═════ EXTRACTED RECORDS

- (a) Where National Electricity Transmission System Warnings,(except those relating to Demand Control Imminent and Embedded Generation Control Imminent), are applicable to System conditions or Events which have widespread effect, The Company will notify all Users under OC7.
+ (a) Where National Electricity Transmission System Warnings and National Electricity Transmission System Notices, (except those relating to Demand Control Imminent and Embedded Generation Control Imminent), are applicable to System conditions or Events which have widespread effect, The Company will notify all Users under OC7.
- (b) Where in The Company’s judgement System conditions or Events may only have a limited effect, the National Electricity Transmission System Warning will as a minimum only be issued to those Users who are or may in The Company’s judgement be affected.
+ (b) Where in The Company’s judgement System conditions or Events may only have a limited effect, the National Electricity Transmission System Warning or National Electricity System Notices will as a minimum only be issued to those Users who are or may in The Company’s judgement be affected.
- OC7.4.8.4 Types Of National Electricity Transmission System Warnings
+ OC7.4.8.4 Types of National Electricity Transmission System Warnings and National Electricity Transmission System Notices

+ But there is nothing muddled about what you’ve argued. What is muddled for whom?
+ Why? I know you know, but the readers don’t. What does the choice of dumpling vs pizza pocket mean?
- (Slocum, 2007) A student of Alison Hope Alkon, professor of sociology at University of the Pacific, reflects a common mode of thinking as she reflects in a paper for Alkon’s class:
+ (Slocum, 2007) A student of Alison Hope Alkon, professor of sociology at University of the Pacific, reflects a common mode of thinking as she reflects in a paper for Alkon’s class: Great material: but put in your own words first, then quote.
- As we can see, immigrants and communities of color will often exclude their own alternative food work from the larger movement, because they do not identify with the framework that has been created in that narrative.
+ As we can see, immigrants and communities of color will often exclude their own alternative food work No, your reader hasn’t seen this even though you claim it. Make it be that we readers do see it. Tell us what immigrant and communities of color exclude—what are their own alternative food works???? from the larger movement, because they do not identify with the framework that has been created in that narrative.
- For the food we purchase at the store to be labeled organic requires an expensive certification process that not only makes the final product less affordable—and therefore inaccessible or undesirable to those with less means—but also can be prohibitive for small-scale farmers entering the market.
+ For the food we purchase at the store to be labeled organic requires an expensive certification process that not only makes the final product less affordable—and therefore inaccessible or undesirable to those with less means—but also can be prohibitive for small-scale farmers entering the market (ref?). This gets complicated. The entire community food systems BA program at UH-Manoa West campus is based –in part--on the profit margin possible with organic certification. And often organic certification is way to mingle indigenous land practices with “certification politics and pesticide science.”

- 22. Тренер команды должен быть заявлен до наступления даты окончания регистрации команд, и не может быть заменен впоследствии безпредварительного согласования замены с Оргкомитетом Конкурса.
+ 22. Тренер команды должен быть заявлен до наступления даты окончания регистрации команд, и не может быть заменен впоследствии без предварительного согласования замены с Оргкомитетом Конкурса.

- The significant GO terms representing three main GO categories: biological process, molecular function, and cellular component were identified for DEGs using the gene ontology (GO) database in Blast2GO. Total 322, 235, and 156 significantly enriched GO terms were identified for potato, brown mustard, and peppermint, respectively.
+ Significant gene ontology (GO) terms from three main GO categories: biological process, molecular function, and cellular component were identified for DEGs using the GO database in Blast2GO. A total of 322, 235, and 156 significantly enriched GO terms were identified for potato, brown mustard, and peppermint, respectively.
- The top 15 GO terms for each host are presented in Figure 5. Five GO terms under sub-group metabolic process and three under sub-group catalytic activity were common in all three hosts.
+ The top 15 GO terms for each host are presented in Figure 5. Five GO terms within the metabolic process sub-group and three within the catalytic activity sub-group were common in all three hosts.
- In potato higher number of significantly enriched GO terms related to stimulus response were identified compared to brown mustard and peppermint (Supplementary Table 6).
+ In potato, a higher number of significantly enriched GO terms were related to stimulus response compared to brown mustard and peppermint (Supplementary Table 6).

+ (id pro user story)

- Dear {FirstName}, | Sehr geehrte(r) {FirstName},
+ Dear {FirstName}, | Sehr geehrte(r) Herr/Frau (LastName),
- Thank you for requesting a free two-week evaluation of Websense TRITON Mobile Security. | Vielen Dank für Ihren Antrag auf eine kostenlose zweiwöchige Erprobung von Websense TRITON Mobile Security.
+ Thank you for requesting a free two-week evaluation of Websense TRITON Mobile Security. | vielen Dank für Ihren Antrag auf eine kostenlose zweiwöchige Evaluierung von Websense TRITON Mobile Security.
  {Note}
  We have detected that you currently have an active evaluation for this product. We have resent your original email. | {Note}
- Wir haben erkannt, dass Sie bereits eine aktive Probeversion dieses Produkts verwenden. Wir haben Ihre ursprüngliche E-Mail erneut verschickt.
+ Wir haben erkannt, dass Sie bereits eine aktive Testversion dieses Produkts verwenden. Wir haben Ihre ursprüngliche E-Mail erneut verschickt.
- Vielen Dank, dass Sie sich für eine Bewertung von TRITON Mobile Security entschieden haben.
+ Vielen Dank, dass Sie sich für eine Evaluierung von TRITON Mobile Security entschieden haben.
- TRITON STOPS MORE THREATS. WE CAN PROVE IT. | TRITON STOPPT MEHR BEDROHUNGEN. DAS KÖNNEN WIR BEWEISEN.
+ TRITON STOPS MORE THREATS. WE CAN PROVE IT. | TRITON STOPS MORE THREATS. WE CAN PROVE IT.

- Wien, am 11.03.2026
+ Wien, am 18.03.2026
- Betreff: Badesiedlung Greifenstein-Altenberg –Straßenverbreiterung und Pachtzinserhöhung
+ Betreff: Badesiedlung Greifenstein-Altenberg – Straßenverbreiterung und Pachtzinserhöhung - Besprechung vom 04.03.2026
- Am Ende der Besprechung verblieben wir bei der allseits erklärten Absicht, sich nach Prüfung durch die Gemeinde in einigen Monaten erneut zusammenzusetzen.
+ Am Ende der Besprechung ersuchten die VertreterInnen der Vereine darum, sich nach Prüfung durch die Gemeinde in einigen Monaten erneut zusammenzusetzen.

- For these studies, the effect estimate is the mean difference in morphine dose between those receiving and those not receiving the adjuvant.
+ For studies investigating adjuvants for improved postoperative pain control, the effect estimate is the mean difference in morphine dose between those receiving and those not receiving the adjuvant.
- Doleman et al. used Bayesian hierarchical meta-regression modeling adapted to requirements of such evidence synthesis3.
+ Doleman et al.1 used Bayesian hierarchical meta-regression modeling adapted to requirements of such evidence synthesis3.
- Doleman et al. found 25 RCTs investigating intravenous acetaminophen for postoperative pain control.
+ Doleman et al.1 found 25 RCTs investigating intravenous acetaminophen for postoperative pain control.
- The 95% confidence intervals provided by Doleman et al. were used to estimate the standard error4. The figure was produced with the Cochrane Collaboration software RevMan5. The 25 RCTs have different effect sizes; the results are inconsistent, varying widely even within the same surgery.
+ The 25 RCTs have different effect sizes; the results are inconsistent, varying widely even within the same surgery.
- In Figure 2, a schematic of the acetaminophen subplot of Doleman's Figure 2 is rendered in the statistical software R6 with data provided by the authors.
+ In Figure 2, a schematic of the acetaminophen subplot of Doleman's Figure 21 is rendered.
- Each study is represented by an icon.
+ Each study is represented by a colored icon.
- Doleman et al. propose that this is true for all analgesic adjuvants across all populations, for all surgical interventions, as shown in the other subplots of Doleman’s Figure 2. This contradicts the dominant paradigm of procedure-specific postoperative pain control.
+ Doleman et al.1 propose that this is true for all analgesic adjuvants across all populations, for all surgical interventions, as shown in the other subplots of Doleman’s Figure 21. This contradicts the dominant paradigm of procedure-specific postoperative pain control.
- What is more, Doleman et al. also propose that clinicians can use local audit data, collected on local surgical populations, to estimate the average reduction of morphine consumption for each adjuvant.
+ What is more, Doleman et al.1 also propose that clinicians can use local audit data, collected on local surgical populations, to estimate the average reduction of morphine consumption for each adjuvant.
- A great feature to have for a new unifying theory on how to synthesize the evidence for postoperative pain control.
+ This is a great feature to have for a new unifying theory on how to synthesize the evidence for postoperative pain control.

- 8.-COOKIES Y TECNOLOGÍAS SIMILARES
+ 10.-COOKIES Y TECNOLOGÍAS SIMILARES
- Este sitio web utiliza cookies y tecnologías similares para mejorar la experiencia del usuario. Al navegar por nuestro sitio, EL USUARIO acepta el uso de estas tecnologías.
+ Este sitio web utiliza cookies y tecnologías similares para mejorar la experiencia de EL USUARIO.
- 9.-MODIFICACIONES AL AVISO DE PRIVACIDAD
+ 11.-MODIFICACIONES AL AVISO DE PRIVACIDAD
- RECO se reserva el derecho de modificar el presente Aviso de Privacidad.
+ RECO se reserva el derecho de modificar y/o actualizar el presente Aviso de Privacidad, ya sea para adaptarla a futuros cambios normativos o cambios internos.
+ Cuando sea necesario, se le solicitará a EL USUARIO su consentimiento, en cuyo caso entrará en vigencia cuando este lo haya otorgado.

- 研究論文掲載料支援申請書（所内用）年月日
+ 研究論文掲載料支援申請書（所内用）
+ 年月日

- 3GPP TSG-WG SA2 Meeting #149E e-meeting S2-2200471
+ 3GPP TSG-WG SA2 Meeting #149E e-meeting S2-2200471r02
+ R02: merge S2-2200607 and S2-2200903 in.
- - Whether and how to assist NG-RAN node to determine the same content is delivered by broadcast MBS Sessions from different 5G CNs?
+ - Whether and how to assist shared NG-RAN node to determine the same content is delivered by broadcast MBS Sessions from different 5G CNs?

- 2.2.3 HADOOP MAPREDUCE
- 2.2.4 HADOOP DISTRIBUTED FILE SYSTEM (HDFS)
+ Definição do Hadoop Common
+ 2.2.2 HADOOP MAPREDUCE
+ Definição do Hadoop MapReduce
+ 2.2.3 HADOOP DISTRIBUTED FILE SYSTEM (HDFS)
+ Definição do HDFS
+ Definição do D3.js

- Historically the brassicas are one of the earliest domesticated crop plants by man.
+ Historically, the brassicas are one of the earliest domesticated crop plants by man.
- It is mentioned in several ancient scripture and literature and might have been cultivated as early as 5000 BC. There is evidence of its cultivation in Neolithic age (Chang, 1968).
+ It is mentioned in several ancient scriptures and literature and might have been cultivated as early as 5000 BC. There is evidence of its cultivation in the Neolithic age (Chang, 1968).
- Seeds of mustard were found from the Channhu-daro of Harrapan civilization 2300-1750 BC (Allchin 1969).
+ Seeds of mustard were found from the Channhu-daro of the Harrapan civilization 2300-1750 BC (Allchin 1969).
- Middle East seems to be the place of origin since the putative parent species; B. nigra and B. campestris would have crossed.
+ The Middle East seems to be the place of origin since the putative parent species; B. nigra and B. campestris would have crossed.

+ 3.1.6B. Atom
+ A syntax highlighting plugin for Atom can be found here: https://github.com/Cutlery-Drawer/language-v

══════════

**ACTIVITY:** Out of the records above, pull the lines that include the word "Warnings".

**EXERCISE RESULT:**
- (a) Where National Electricity Transmission System Warnings,(except those relating to Demand Control Imminent and Embedded Generation Control Imminent), are applicable to System conditions or Events which have widespread effect, The Company will notify all Users under OC7.
+ (a) Where National Electricity Transmission System Warnings and National Electricity Transmission System Notices, (except those relating to Demand Control Imminent and Embedded Generation Control Imminent), are applicable to System conditions or Events which have widespread effect, The Company will notify all Users under OC7.
- OC7.4.8.4 Types Of National Electricity Transmission System Warnings
+ OC7.4.8.4 Types of National Electricity Transmission System Warnings and National Electricity Transmission System Notices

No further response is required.